Screenshot: UniFi firewall policies showing the two new Sonos specific rules

Making sure the ‘Auto Allow Return Traffic’ option is selected on both firewall policies is important. Sonos control sessions are bidirectional — the player sends UPnP events back to the controller. If your default posture is “Media Devices can’t talk to the Default network” you’ll block the return traffic and everything will feel broken in subtle ways: an app that connects but loses state, streams that work for two minutes before dying, grouping changes that half-apply. Permitting return traffic gives you the return path without opening the Media Devices VLAN to your main network. The Network controller will automatically create two corresponding return traffic firewall rules for this very purpose, as long as this option is checked.

Step 3: Enable IGMP snooping

Not strictly required but worth doing. IGMP snooping doesn’t make multicast cross VLANs — that’s what the mDNS proxy is for — but it prevents multicast from flooding every port within a VLAN, which matters once you’ve got a dozen-plus Sonos players plus other media devices all chattering on the same segment.

Enable IGMP Snooping in the Networks section.

Screenshot: UniFi network settings showing IGMP Snooping enabled in the advanced section

Apply it to both the Default and Media Devices networks.

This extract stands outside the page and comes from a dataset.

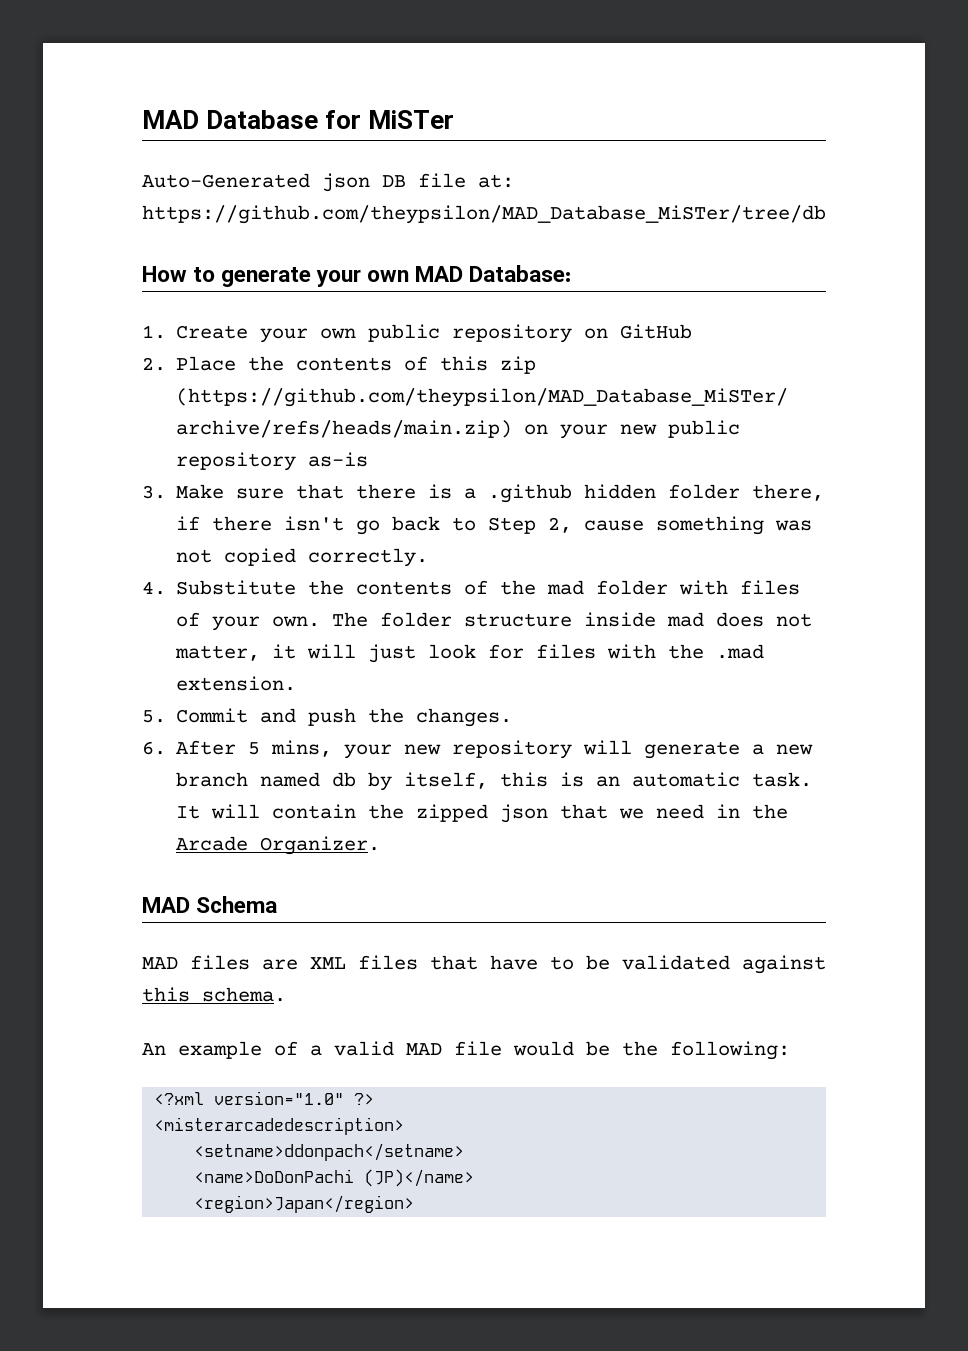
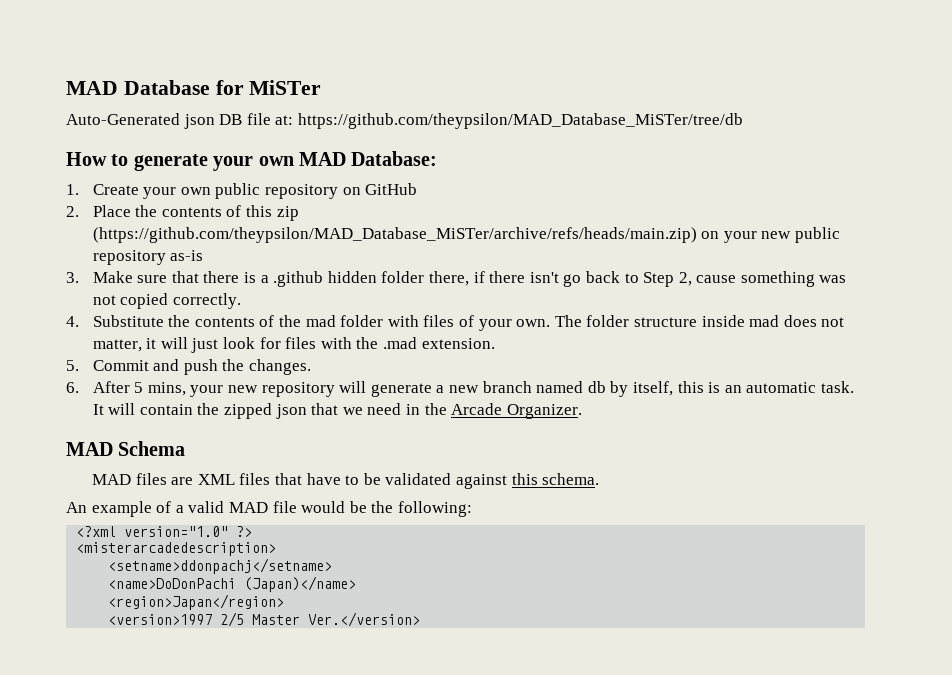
[194,1143,465,1161] <setname>ddonpach</setname> -> [108,558,333,574] <setname>ddonpachj</setname>
[364,1169,475,1187] (JP)</name> -> [244,576,357,592] (Japan)</name>
(415, 1204) none -> [108,612,421,627] // <version>1997 2/5 Master Ver.</version>

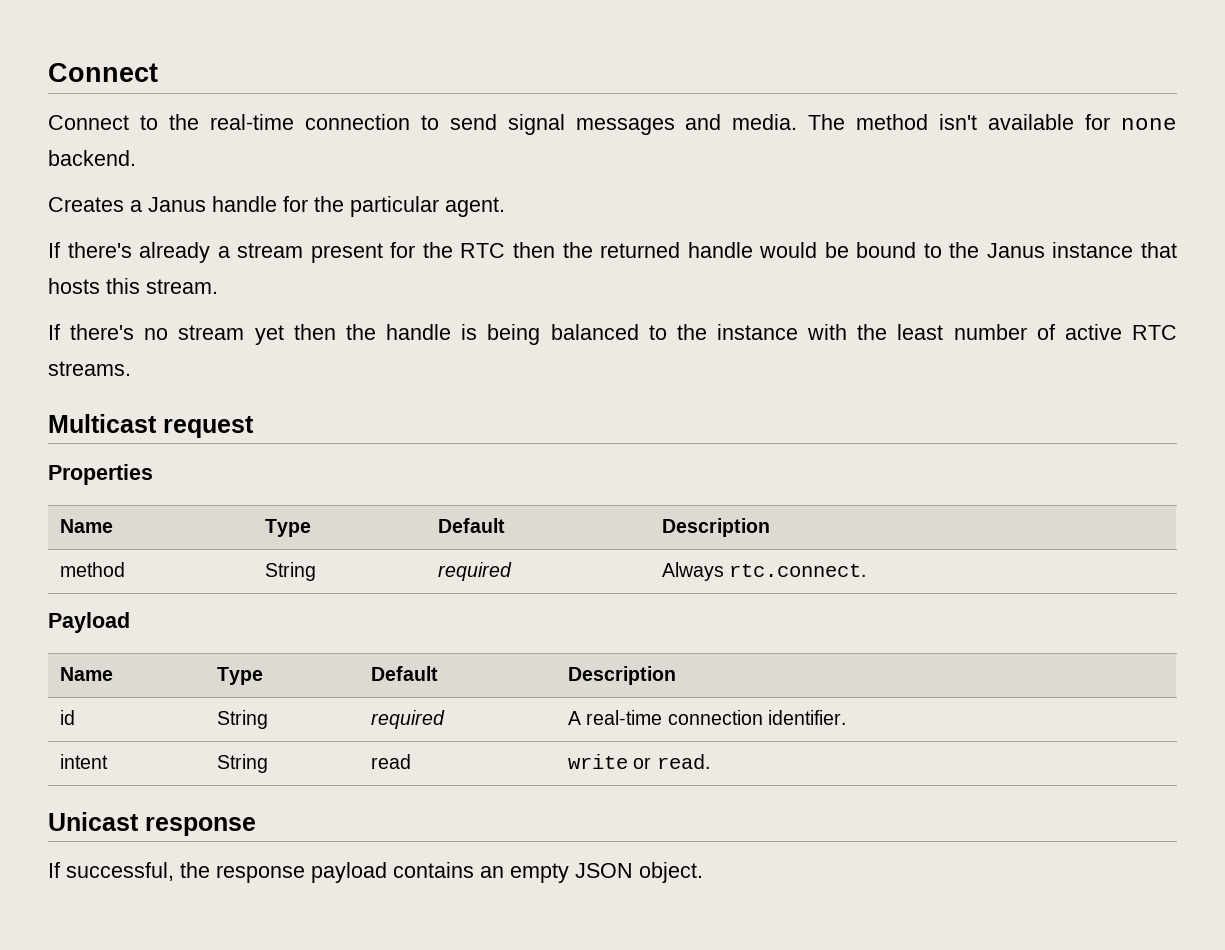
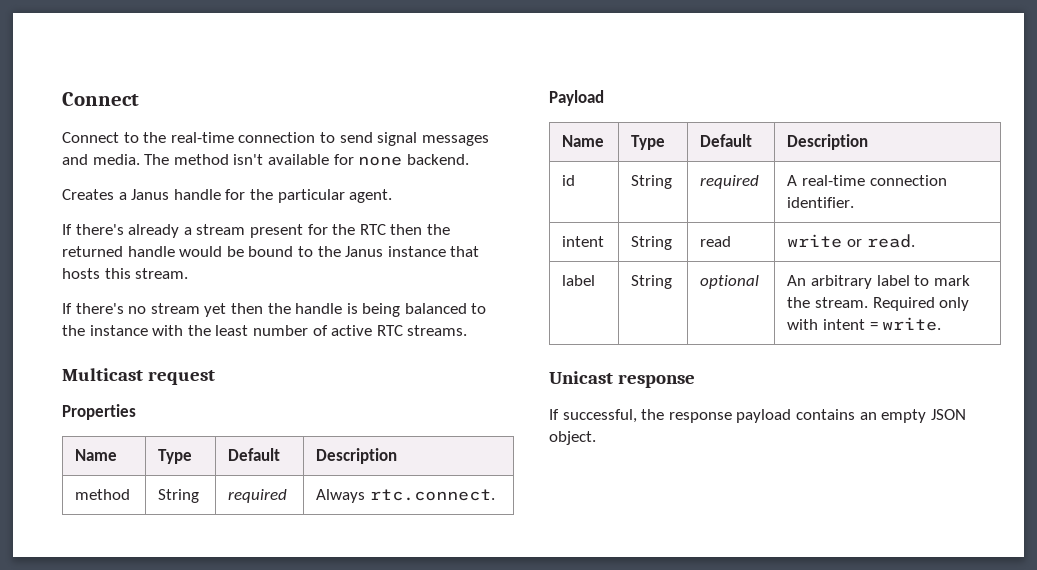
(710, 761) none -> [562,275,596,286] [631,275,673,289] [700,275,760,289] [787,275,970,289] [787,297,970,311] [787,317,942,331] // label | String | optional | An arbitrary label to mark the stream. Required only with intent = write.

Verifying it actually works

A few checks that go beyond “the Sonos app opens”:

Discovery works from a cold start. Force-quit the Sonos app on your phone, turn WiFi off and on, reopen the app. All players should appear within a few seconds. If they only appear after a long delay or you have to pull-to-refresh repeatedly, mDNS reflection isn’t enabled on one of the networks.

Grouping survives. Group the living room and kitchen. Play something. Ungroup them. Group them the other way round. Repeat a dozen times. On a broken setup, one of the speakers will drop out of the app within 30 seconds. On a working setup it stays rock solid.

TuneIn and streaming services don’t time out. Streams that start fine and then die after 2–5 minutes point to missing return traffic on the firewall side. If your radio stations work for an hour, you’ve got the established/related rule right.

Survives a UDM Pro reboot. Everything above is persistent GUI configuration, so this shouldn’t be a problem, but worth verifying once. Reboot the UDM Pro, wait for it to come back, confirm Sonos still works end-to-end without any intervention.

Why bother

You could just put Sonos on the main network and be done with it. Lots of people do. If your threat model is “none” that’s a fine choice.

Mine isn’t. There’s lots of smart-home and IoT kit here that I don’t really trust to be well-behaved, let alone secure. I’d rather contain it, accept the 30 minutes of one-off configuration, and have a network where “something compromised on the IoT side” doesn’t equal “attacker on the same L2 segment as my laptop.”

The real lesson, which applies beyond Sonos: the hard part of VLAN segregation is almost never the VLANs themselves. It’s the long tail of devices and protocols that assume a flat network and need a little help crossing the boundary. Sonos is just a particularly visible example, and — as it turns out — an entirely solvable one without ever opening a terminal.